## Work instruction
Wherever a line in the records below contains "display", copy that line.

Records for processing Block Start

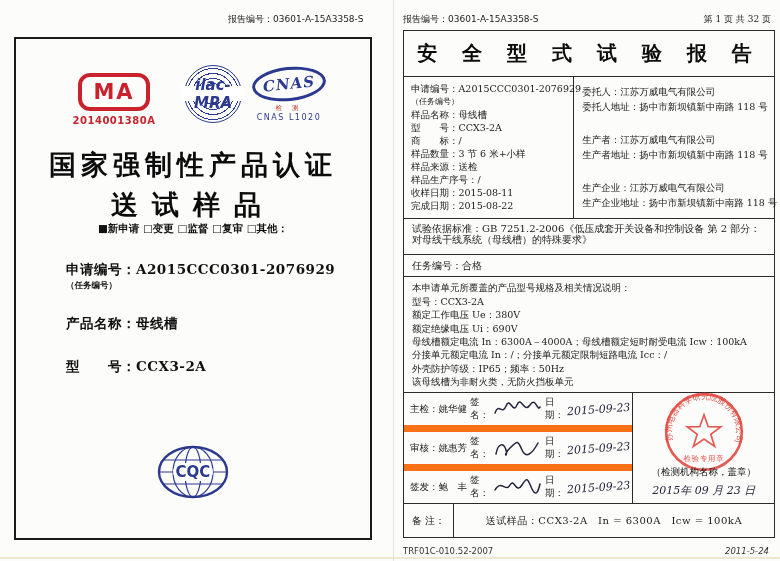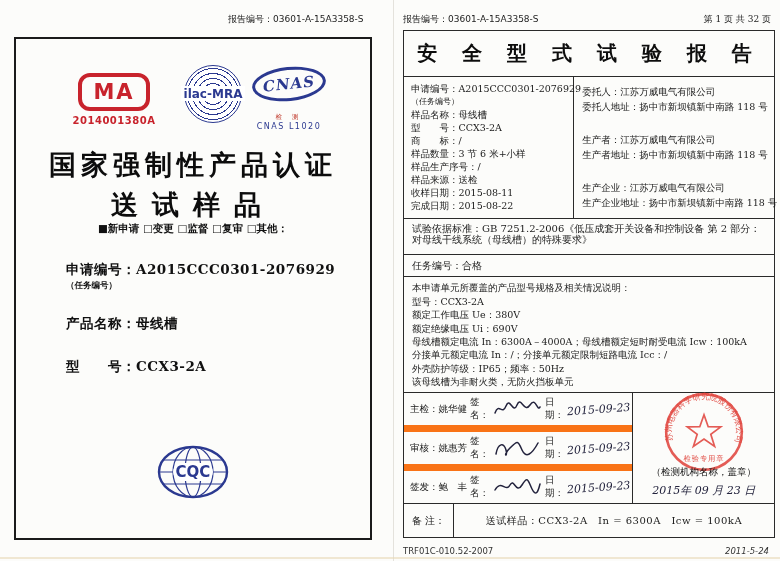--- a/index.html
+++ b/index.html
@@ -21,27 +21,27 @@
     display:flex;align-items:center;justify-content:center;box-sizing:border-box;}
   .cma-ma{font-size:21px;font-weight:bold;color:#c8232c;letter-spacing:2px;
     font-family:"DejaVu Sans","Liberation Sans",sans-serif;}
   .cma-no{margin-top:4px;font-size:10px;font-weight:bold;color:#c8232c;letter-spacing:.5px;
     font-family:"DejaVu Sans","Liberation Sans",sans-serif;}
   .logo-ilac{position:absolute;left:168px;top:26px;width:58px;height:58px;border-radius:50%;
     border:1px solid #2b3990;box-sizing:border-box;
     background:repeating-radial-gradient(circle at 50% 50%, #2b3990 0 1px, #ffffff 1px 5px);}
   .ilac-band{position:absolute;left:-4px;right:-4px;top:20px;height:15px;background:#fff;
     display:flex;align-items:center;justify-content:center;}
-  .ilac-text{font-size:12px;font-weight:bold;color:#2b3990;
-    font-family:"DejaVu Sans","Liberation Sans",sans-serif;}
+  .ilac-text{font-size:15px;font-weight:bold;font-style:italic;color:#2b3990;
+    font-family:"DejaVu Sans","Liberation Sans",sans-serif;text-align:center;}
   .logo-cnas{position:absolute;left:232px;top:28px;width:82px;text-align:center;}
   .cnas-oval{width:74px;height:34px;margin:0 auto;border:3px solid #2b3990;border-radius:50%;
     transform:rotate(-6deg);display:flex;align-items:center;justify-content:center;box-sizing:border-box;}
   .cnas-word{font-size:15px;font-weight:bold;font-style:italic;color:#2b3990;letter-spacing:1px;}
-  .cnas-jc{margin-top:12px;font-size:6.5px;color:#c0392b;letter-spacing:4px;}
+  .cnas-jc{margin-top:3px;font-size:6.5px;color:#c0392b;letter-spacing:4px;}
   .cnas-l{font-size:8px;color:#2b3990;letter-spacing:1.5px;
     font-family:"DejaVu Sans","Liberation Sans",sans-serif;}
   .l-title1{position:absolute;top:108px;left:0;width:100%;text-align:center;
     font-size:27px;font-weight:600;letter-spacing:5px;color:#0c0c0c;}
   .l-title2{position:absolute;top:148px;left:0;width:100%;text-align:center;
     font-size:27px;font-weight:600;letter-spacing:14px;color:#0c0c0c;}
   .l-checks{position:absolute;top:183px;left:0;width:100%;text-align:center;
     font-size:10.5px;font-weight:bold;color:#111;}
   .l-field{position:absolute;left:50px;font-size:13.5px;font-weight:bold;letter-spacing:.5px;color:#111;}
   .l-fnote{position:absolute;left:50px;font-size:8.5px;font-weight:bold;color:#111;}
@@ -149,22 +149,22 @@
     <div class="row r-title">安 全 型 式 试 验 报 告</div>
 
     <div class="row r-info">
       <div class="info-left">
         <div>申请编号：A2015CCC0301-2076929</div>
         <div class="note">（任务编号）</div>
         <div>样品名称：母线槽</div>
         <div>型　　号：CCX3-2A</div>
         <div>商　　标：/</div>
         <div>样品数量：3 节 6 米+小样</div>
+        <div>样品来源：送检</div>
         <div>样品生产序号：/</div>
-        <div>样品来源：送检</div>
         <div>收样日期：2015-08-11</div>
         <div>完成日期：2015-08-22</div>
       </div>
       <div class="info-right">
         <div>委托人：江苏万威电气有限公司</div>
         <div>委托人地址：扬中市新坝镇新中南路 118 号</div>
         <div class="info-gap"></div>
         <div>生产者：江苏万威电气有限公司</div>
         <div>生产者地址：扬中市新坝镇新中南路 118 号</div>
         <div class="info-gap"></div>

Records for processing Block End

## Answer section
     display:flex;align-items:center;justify-content:center;box-sizing:border-box;}
     display:flex;align-items:center;justify-content:center;}
     transform:rotate(-6deg);display:flex;align-items:center;justify-content:center;box-sizing:border-box;}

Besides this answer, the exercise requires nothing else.